Data Processing and Protein Identification

Raw files were processed with MaxQuant 1.6 (http://www.maxquant.org) and the Andromeda search algorithm (Tyanova et al., 2015). Barely UniProt database was used for the identification of proteins. Peptide identification was performed using the following settings: mass tolerance for precursors was set to 5 ppm and for fragment masses up to 0.8 Da. The maximum FDR was set to 0.01%. Three missed cleavages were allowed. The variable modifications were set to oxidation of methionine (M) and protein N-terminal acetylation. There were no fixed modifications, as dynamic modifications were used. Label-free quantification (LFQ) was done at the MS1 level with at least two peptides per protein. PTXQC was used to assess data quality (Roustan et al., 2018). All the identified proteins were searched for the closest Arabidopsis (Tair 10) and wheat orthologs using stand-alone BLAST v2.2.28+ (using the default matrix) in conjunction with an unpublished Python script used for the following homology searches.

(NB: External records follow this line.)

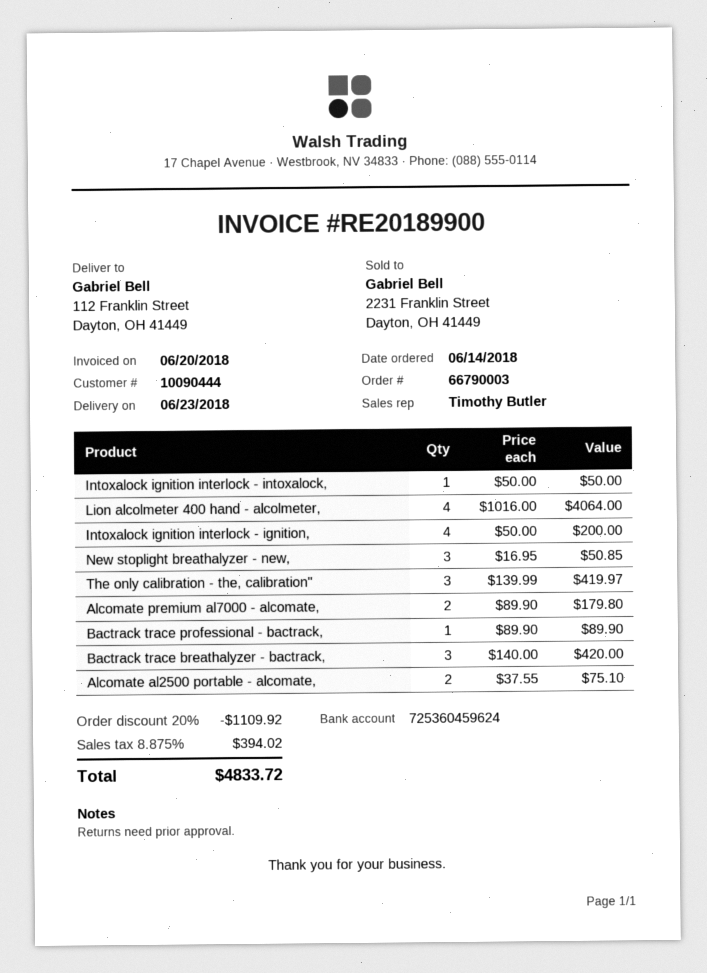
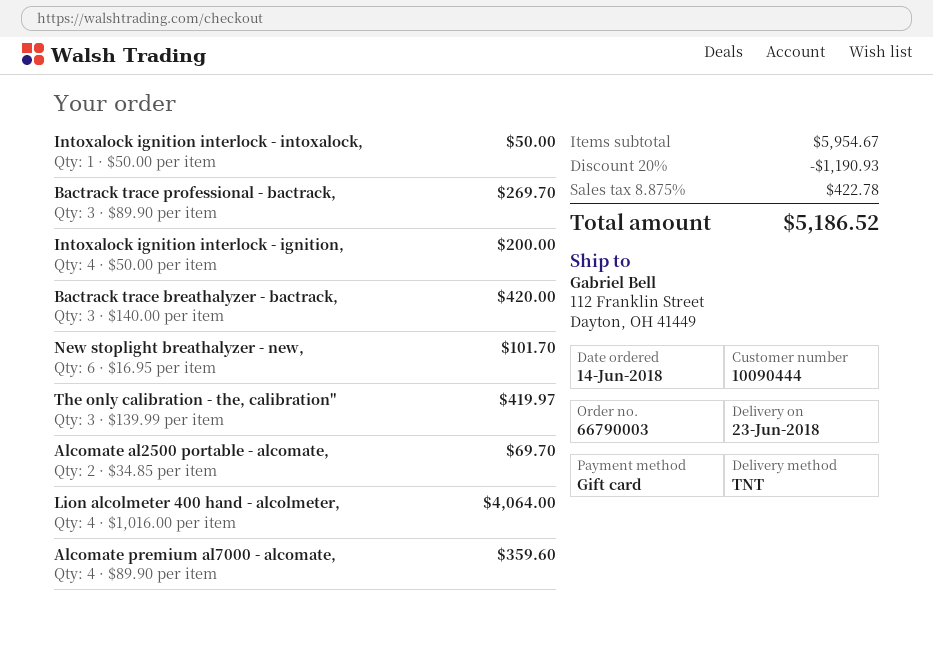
New stoplight breathalyzer - new,: 3 x 16.95 = 50.85 -> 6 x 16.95 = 101.70
Alcomate premium al7000 - alcomate,: 2 x 89.90 = 179.80 -> 4 x 89.90 = 359.60
Bactrack trace professional - bactrack,: 1 x 89.90 = 89.90 -> 3 x 89.90 = 269.70
Alcomate al2500 portable - alcomate,: 2 x 37.55 = 75.10 -> 2 x 34.85 = 69.70
discount: 20% = 1109.92 -> 20% = 1190.93
tax: 8.875% = 394.02 -> 8.875% = 422.78
total: 4833.72 -> 5186.52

The top three hits with an e-value below the threshold of 10−3 were selected from the results for further comparison. All the differential proteins were also functionally annotated according to biological process, cellular component, and molecular function using Uniprot (http://www.uniprot.org) and DAVID (http://david.abcc.ncifcrf.gov/) (Supplementary Tables 24). The Venn diagram was produced by using Venny (http://bioinfogp.cnb.csic.es/tools/venny/index.html). All raw data and result files (annotated spectra) are uploaded to ProteomeXchange. Submission details are as follows: Project name: Magnetic field induced changes in the proteomic analysis in barley (Hordeum vulgare). Project accession: PXD022079.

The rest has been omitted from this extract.